== Segment start ==

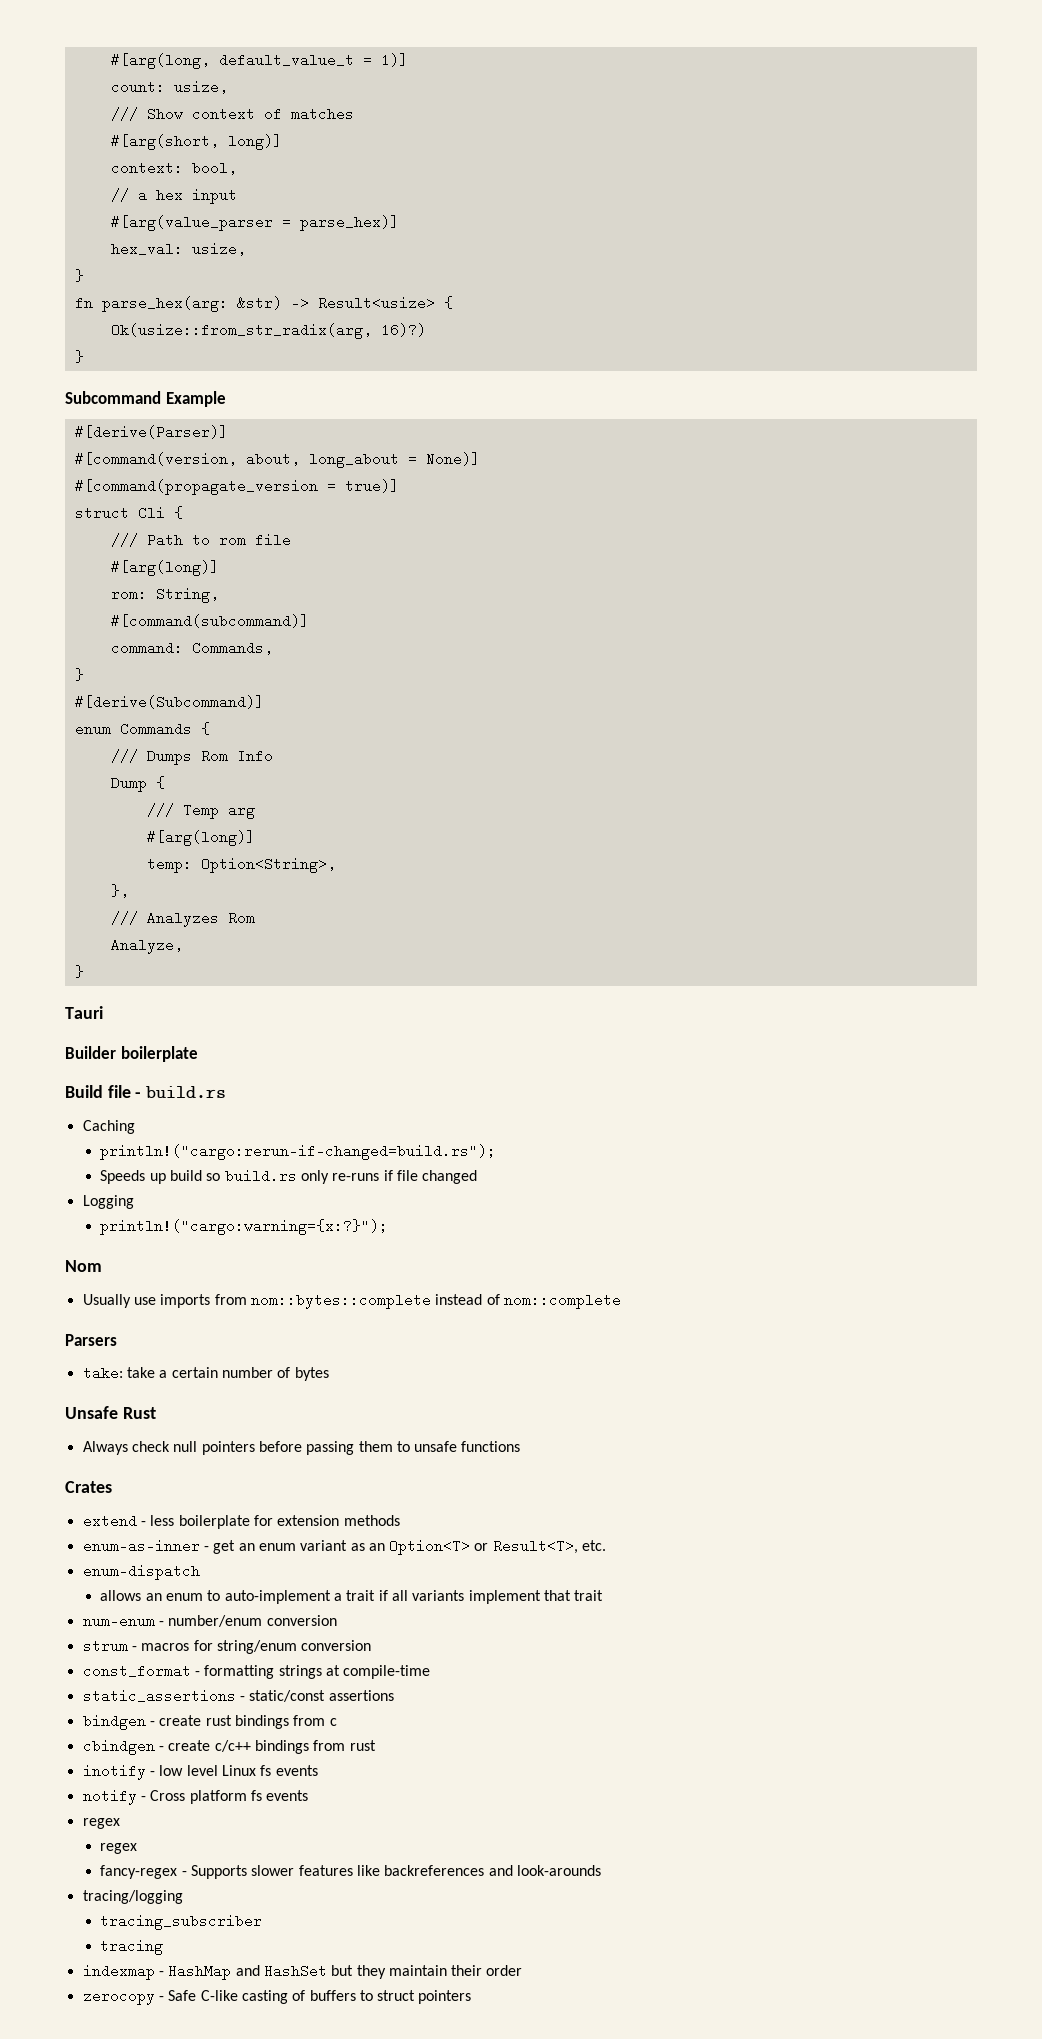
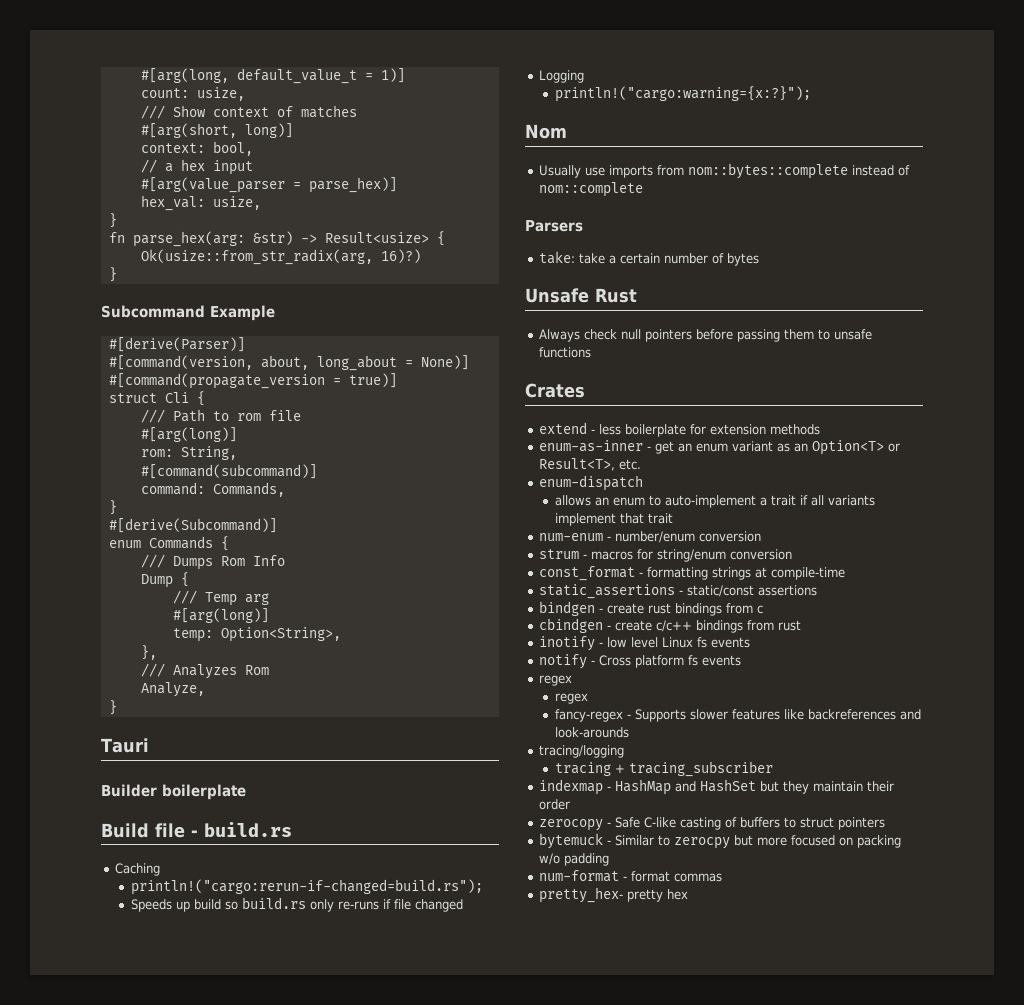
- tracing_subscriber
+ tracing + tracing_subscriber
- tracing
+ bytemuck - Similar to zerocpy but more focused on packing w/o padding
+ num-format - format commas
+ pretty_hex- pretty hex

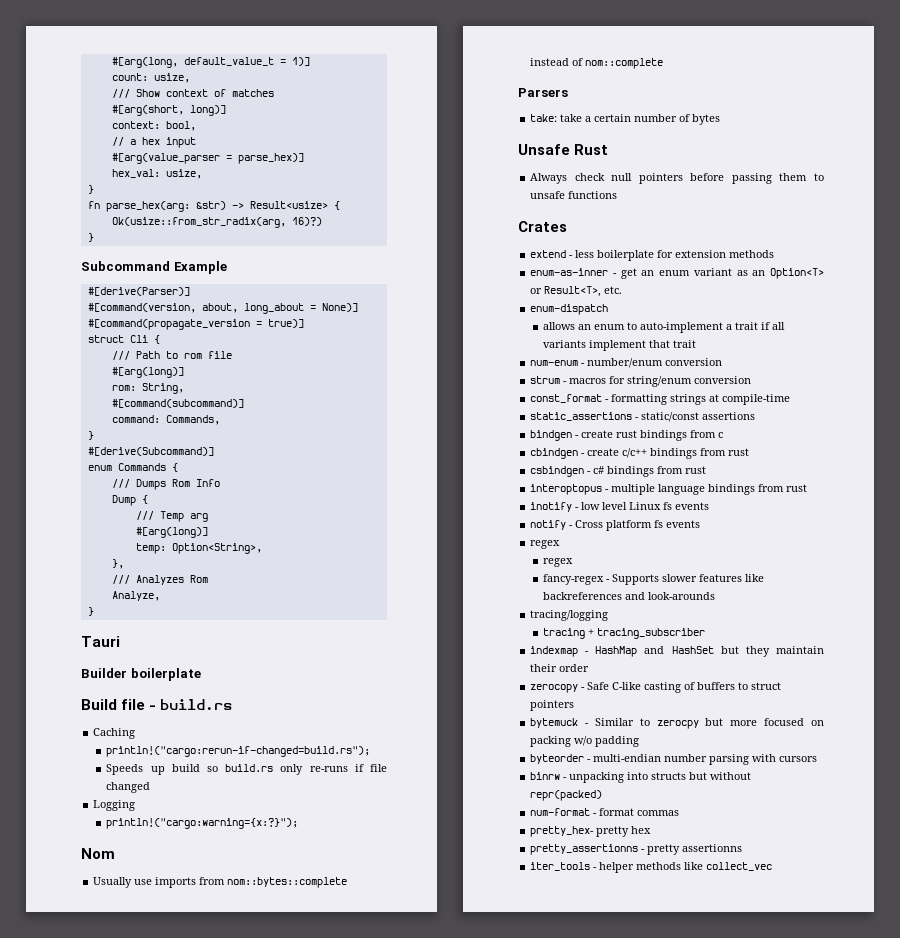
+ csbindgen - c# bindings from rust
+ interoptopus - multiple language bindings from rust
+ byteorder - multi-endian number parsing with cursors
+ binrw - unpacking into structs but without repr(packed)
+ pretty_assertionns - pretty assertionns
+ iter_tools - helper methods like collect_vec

== Segment end ==
== Segment start ==

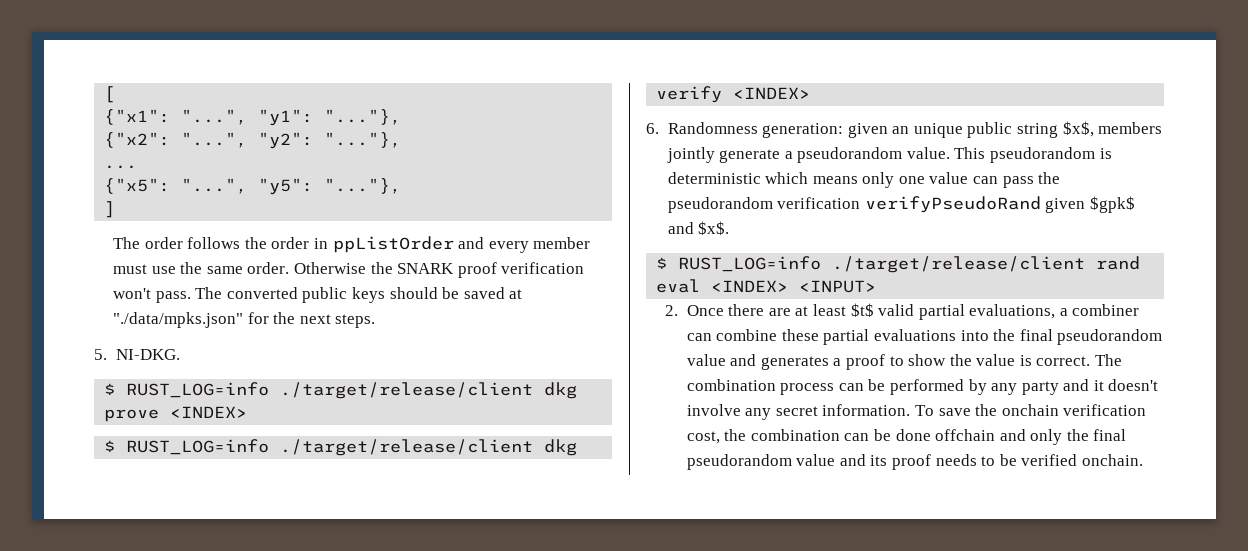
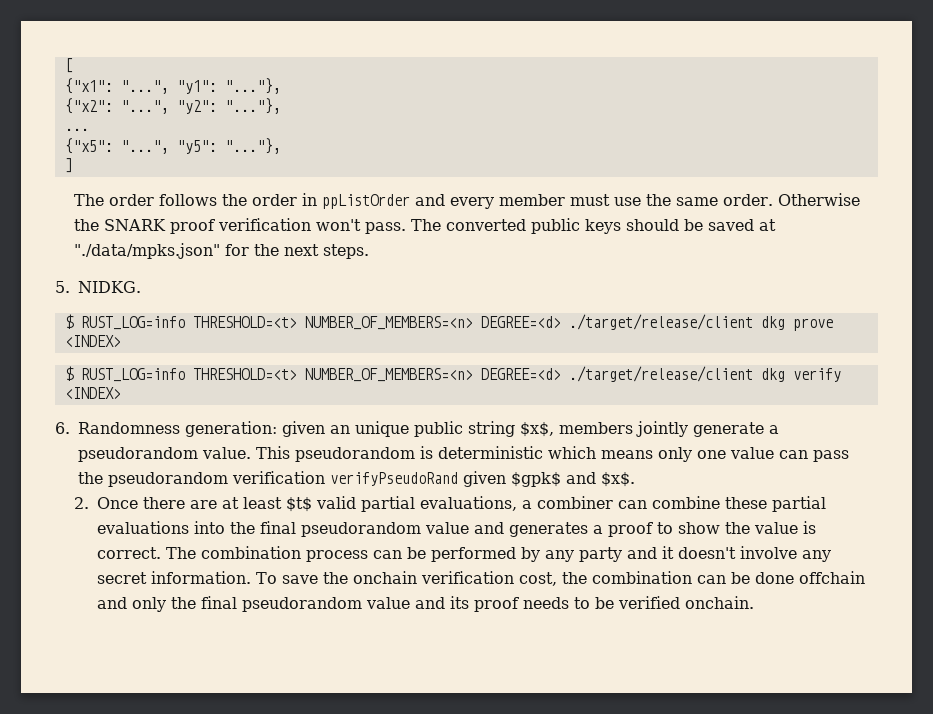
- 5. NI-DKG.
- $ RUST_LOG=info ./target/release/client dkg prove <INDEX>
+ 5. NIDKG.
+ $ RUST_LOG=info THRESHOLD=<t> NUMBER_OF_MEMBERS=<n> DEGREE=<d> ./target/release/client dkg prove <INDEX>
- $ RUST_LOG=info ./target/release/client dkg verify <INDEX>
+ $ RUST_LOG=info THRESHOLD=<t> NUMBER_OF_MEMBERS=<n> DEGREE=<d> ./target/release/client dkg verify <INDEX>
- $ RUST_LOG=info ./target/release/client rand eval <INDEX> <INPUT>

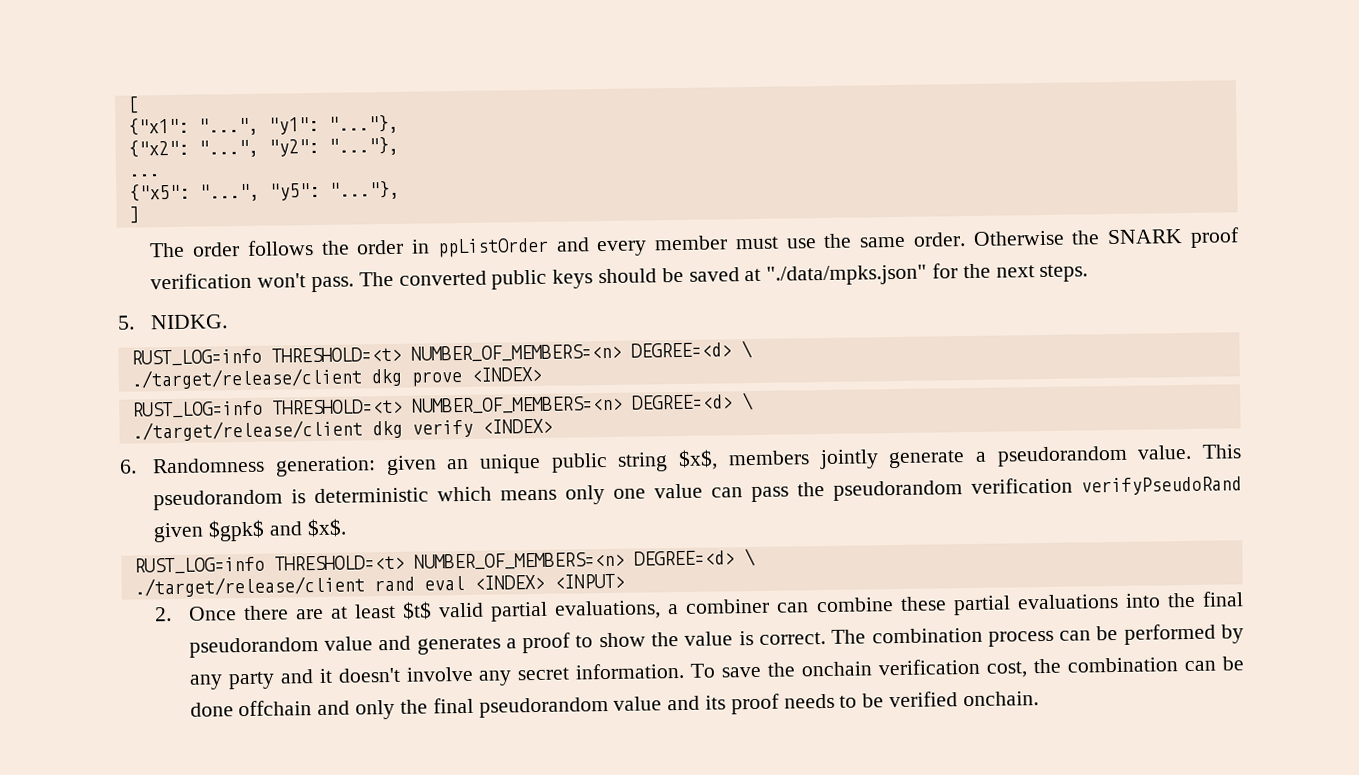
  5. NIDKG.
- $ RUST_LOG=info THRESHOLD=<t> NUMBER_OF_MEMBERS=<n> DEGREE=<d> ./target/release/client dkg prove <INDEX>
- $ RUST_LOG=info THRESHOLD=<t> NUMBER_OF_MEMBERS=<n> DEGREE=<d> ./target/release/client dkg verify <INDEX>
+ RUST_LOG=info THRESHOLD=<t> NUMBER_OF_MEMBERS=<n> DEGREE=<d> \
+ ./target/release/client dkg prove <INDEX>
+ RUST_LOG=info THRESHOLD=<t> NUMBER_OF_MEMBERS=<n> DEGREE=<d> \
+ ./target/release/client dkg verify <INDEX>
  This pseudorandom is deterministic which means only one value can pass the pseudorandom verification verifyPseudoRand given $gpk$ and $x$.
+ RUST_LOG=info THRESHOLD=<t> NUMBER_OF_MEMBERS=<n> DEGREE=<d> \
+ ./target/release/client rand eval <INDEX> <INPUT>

== Segment end ==

### Directions for this task
Look through the material above. Copy each line where the word "pretty" appears.

### Output below
+ pretty_hex- pretty hex
+ pretty_assertionns - pretty assertionns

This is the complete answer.